Lors de la visite pastorale que j’ai faite à Lisieux en décembre dernier, il a pu me confier combien il était heureux de se sentir désormais pleinement membre de notre Province de Paris. Si cette période de responsabilités à la Maison généralice fut particulièrement exigeante à des titres divers, elle lui valut cependant de pouvoir faire de multiples voyages en Afrique, en Europe et en Orient. Ce fut un aspect profondément heureux de ce service par-delà les risques et les difficultés de telles missions. Mais nous le savons bien, le plus grand des voyages, c’est le dernier, celui du grand passage vers la maison du Père. La lucidité avec laquelle notre frère a vécu sa maladie, la simplicité avec laquelle il parlait de l’évolution de son cancer était proprement impressionnants. Lucidité et courage également dans la manière d’assumer jusqu’au bout sa vie religieuse, se tenant droit jusqu’à l’ultime étape de sa dernière hospitalisation, participant à tous les actes de la vie communautaire, y compris aux repas alors même qu’il ne pouvait pratiquement plus rien manger. Cela lui demanda une réelle énergie et un grand effort de volonté qu’il ne laissait pas paraître. A l’hôpital, il a pu s’abandonner et laisser transparaître cet enfant de Dieu qu’il allait devenir pleinement. Ses forces ont très rapidement décliné de sorte qu’il nous quittait après deux semaines de paisible déclin. Il n’y eut nul combat ici, nulle agonie, sinon l’attente patiente de l’Heure de Dieu.

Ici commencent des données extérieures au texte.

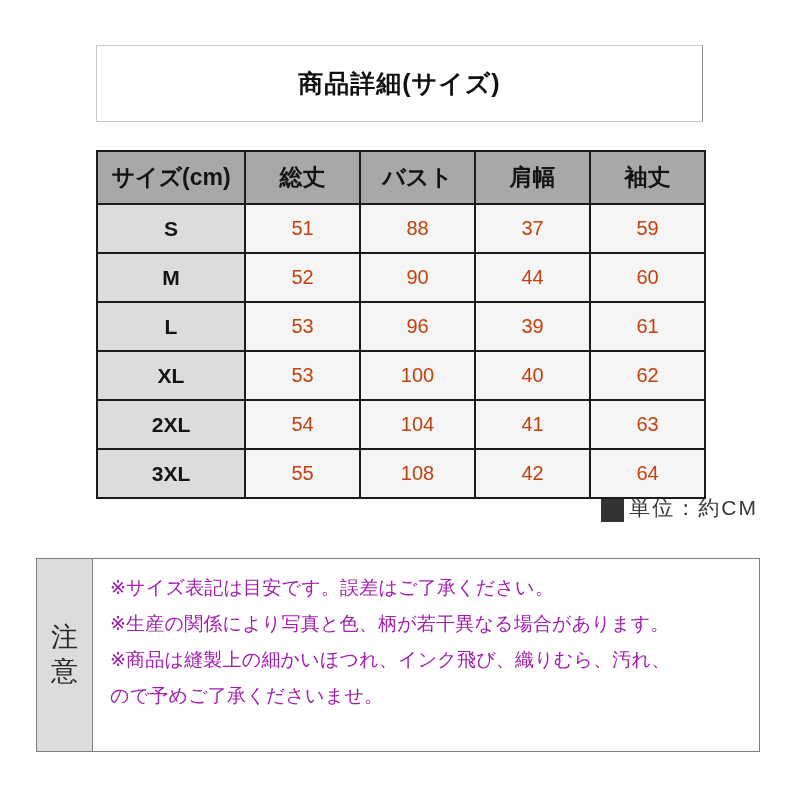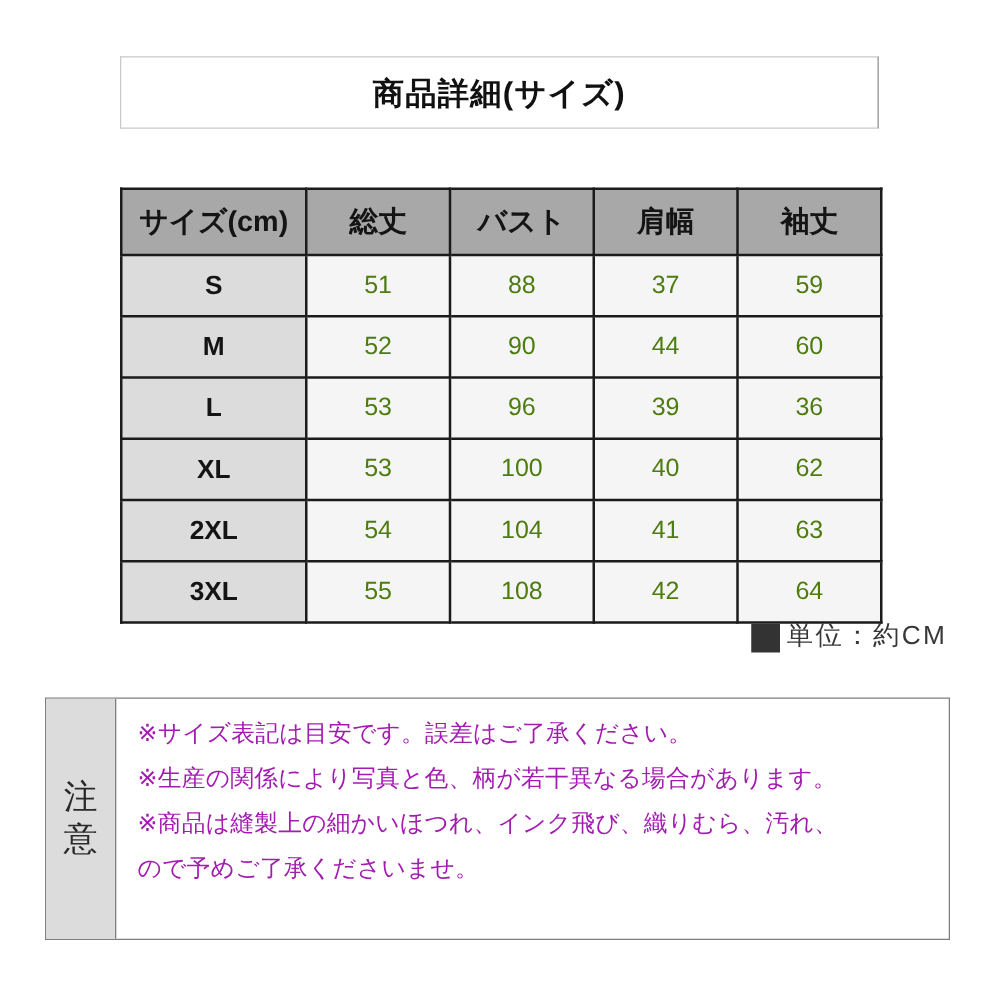--- a/index.html
+++ b/index.html
@@ -26,7 +26,7 @@
   }
   
   .title-box{
-    position:absolute;left:96px;top:45px;width:607px;height:58px;
+    position:absolute;left:96px;top:45px;width:607px;height:77px;
     background:#ffffff;
     border:1px solid var(--title-border);
     border-right-color:#8f8f8f;

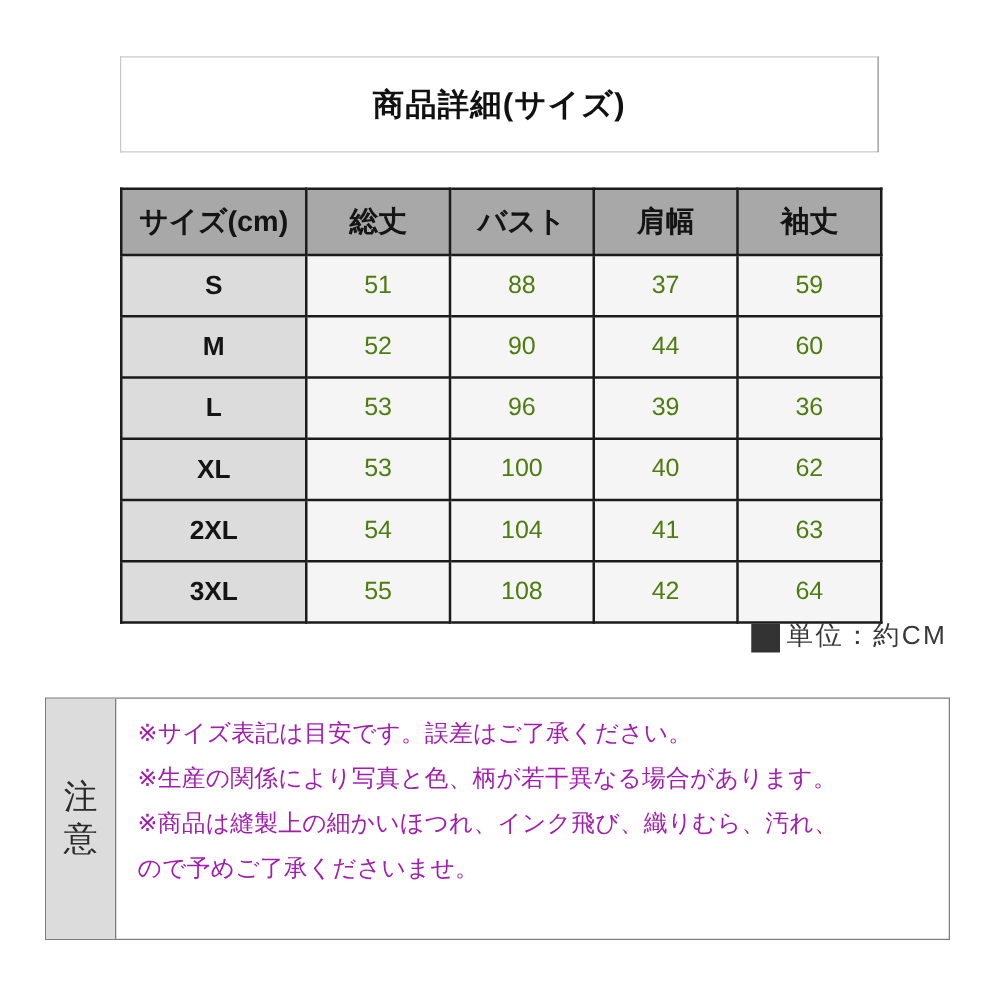--- a/index.html
+++ b/index.html
@@ -52,7 +52,7 @@
   }
   .size-table .val{
     background:var(--cell-bg);
-    font-size:20px;color:#4d7c0f;
+    font-size:20px;color:#c2410c;
   }
   .size-table .datarow td{height:49px;}
   .col-size{width:148px;}

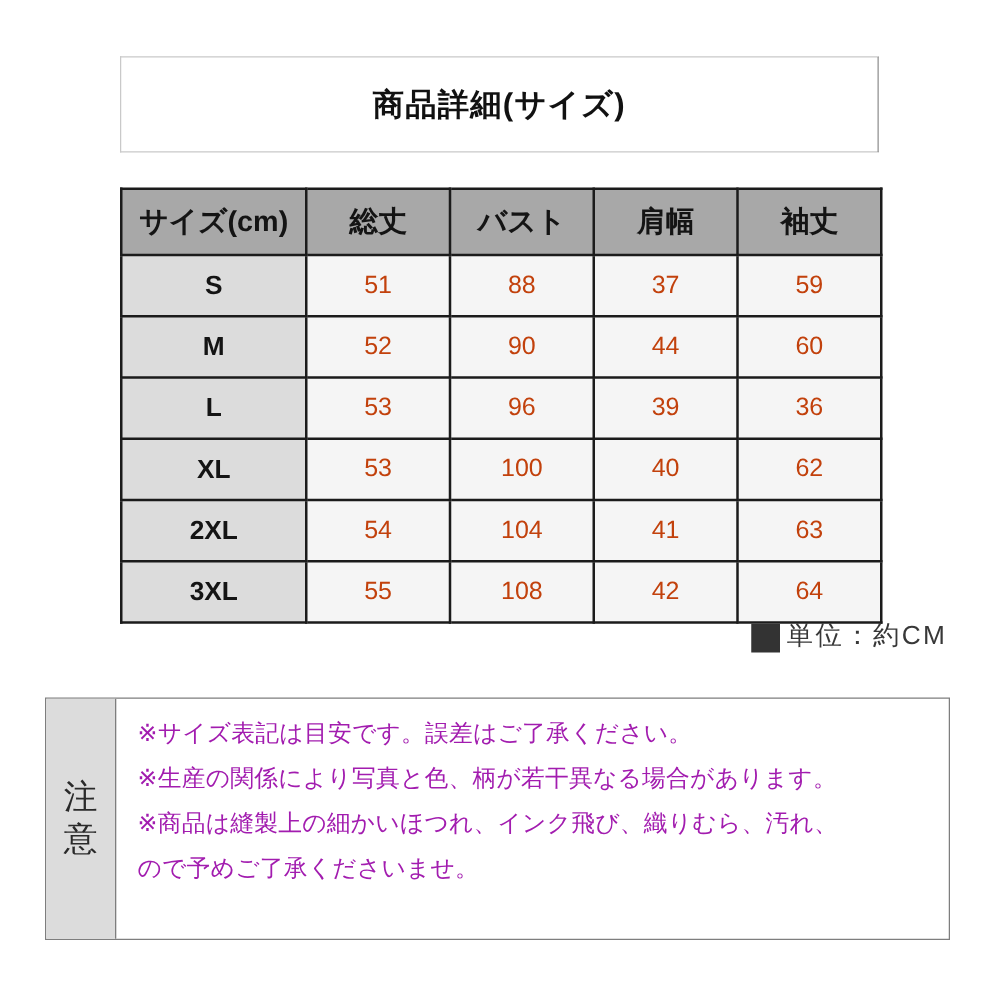--- a/index.html
+++ b/index.html
@@ -129,7 +129,7 @@
       <td class="val">53</td>
       <td class="val">96</td>
       <td class="val">39</td>
-      <td class="val">36</td>
+      <td class="val">61</td>
     </tr>
     <tr class="datarow">
       <td class="rowlabel">XL</td>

Quand la tache a été accomplie et que l’on s’est préparé toute sa vie a rencontré celui pour qui on a vécu, la mort n’est qu’un tranquille et paisible départ comme le dit Charles Péguy. C’est l’ultime Eucharistie, celle qui n’est plus offerte avec du pain et du vin, mais, en ce dernier souffle de vie qui remet notre chair entre les mains du Père.

Fr. Olivier-Marie Rousseau, provincial o.c.d.